According to the pharmacokinetic curves in Figure 7B, the plasma insulin concentrations of diabetic rats in the subcutaneous injection group reached a maximum of 55.58±8.62 μIU/mL at 1 h and then dropped to the initial value after 3 h, indicating a fast elimination rate and short retention time of insulin in the body. In the group of PECs (INS) without PBA modification, the plasma insulin increased slowly to a max value of 10.87±5.08 μIU/mL at 10 h, whereas following a decrease to 3.43±3.07 μIU/mL to 18 h, indicating the insulin was completely released from PECs. By comparison, the plasma insulin concentrations in oral PECs (INS) group increased slightly in 3 h, after which it reached a peak value of 20.53±3.23 μIU/mL at 8 h. Subsequently, the plasma insulin concentration decreased comparatively stable from 10 h to 14 h because the network of PECs began to shrink to prevent insulin release at low glucose level. The plasma insulin was detected at a relatively low level (5.59±2.96 μIU/mL) at 14 h according with the slow decline tendency of blood glucose level. The relative bioavailability of PECs reached 11.40%, far more than that of insulin solution by oral administration (0.5%) [59] and approximately 1.5-fold higher than that of the PECs without PBA modification (8.53%). Thereby, PECs possessed a better bioavailability for the intelligent release regulation according with blood glucose variation.

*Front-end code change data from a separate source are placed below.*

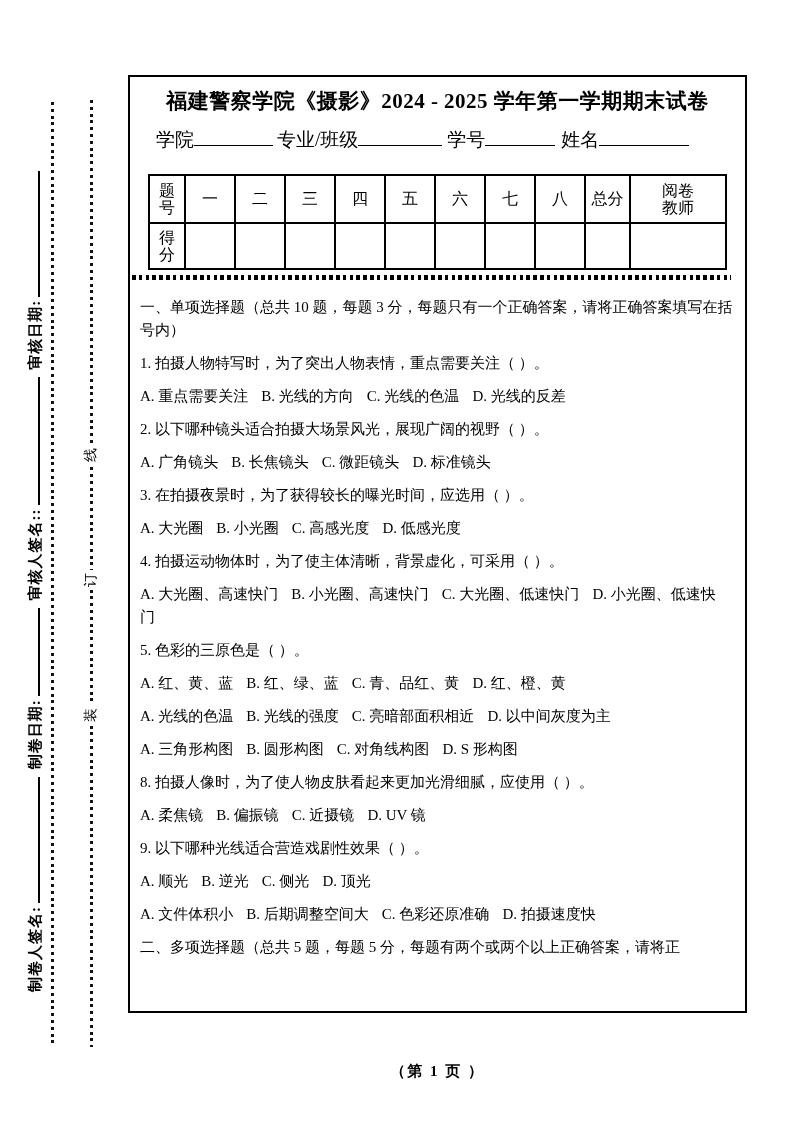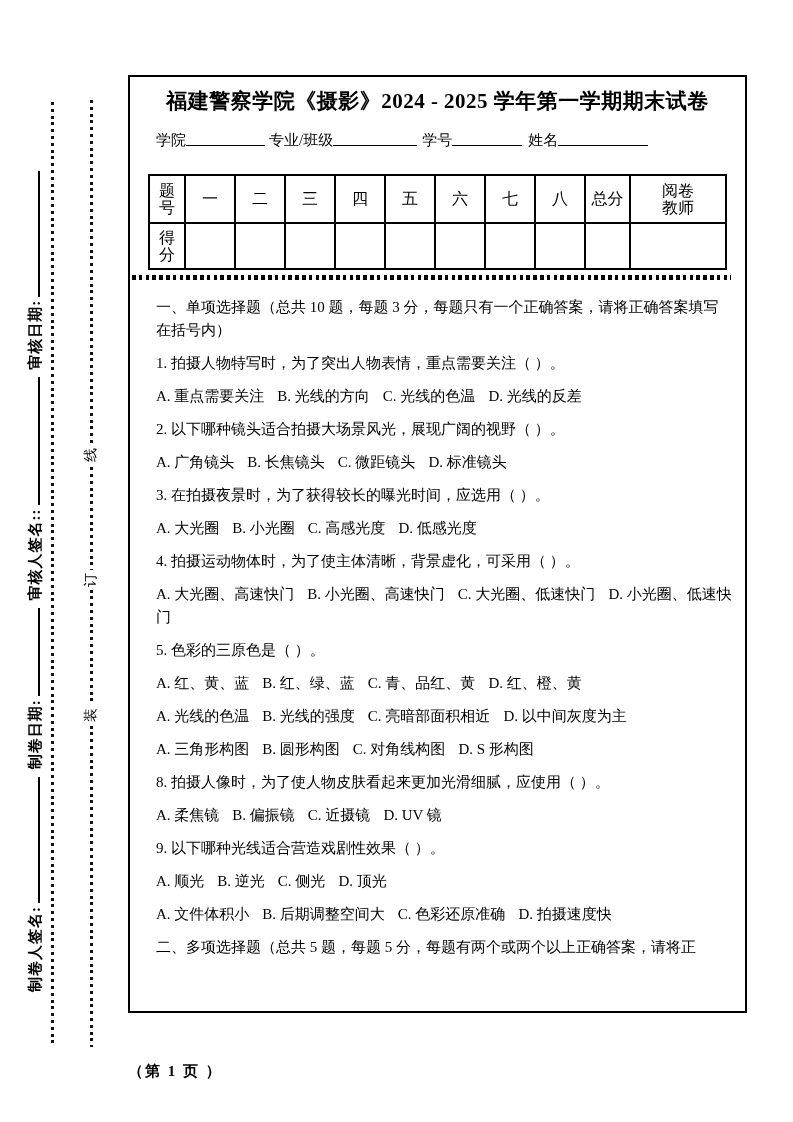--- a/index.html
+++ b/index.html
@@ -26,43 +26,43 @@
   .bc1{top:445px;} .bc2{top:570px;} .bc3{top:705px;}
   
   .main-box{
     position:absolute;left:128px;top:75px;width:619px;height:938px;
     border:2.5px solid #000;box-sizing:border-box;overflow:hidden;
   }
   .exam-title{
     margin:10px 6px 0 6px;text-align:center;font-size:21px;font-weight:bold;
     line-height:29px;letter-spacing:0.5px;white-space:nowrap;
   }
-  .fields{display:flex;margin:14px 20px 0 26px;height:20px;font-size:15px;line-height:20px;}
+  .fields{display:flex;margin:14px 20px 0 26px;height:20px;font-size:19px;line-height:20px;}
   .fgroup{display:flex;}
   .flabel{white-space:nowrap;}
   .fblank{display:inline-block;height:15px;border-bottom:1.5px solid #000;}
   .fb1{width:79px;margin-right:4px;} .fb2{width:84px;margin-right:5px;}
   .fb3{width:70px;margin-right:6px;} .fb4{width:90px;}
   table.score{
     margin:24px 0 0 18px;border-collapse:collapse;table-layout:fixed;width:577px;
   }
   table.score td{border:2px solid #000;text-align:center;padding:0;font-size:16px;}
   table.score tr.r1 td{height:46px;}
   table.score tr.r2 td{height:44px;}
   td.pre{white-space:pre-line;font-size:14px;line-height:17px;}
   .dot-sep{
     margin:5px 0 0 2px;width:599px;height:4.5px;
     background:repeating-linear-gradient(90deg,#000 0 3.6px,transparent 3.6px 6.8px);
   }
   .content{margin:16px 12px 0 10px;font-size:15px;}
-  .line{margin:0 0 10px 16px;line-height:23px;}
+  .line{margin:0 0 10px 0;line-height:23px;}
   .opts .opt{margin-right:13px;}
   .sec2{margin-bottom:0;}
   .page-footer{
-    position:absolute;left:128px;top:1062px;width:619px;
+    position:absolute;left:128px;top:1062px;width:619px;text-align:center;
     font-size:15px;font-weight:bold;letter-spacing:2px;
   }
 </style>
 </head>
 <body>
 
 <div class="sheet">
 
   <div class="seal-strip">
     <span>制卷人签名:</span><span class="seal-blank sb1"></span>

Chitosan has the capacity for overcoming mucus and epithelial barrier due to good mucoadhesion to intestinal epithelium and promotion of paracellular transport through opening the tight junctions (TJs). It can prolong the retention time of insulin in the intestinal tract and enhance adsorption before being eliminated from the intestine [49, 60]. In addition, it is reported that calcium cation plays a vital role in the activity of digestive enzymes (such as trypsin) in the gastrointestinal tract. The carboxyl group on the alginate has a complexation effect on calcium cations, which can inhibit some digestive enzymes to improve the stability of the drug [61]. Overall, the orally administrated PECs with glucose responsiveness can be selected as a good candidate for a postprandial insulin delivery system.

CONCLUSION

Controlling the postprandial blood glucose level of diabetic patients is essential to achieve tight blood glucose control according to carbohydrate content before or after meals. This study developed an oral glucose-responsive delivery system for postprandial administration of insulin. The PECs were comprised of CS-g-FPBA@MSN nanoparticles and ALG-g-APBA@MSN nanoparticles through electrostatic interaction and borate esters, presenting a good pH stability and glucose responsiveness according to in vitro release studies. The self-regulation release profiles also manifested the PECs could switch “on” insulin release at hyperglycemic state and switch “off” release at euglycemic levels. Furthermore, in vivo studies on diabetic rats exhibited a significant hypoglycemic effect by self-regulating insulin release, and possessed a higher bioavailability. Therefore, the PECs have the potential to be used as a peroral glucose-triggered system to lessen the risk of glucose fluctuation and prolong release time.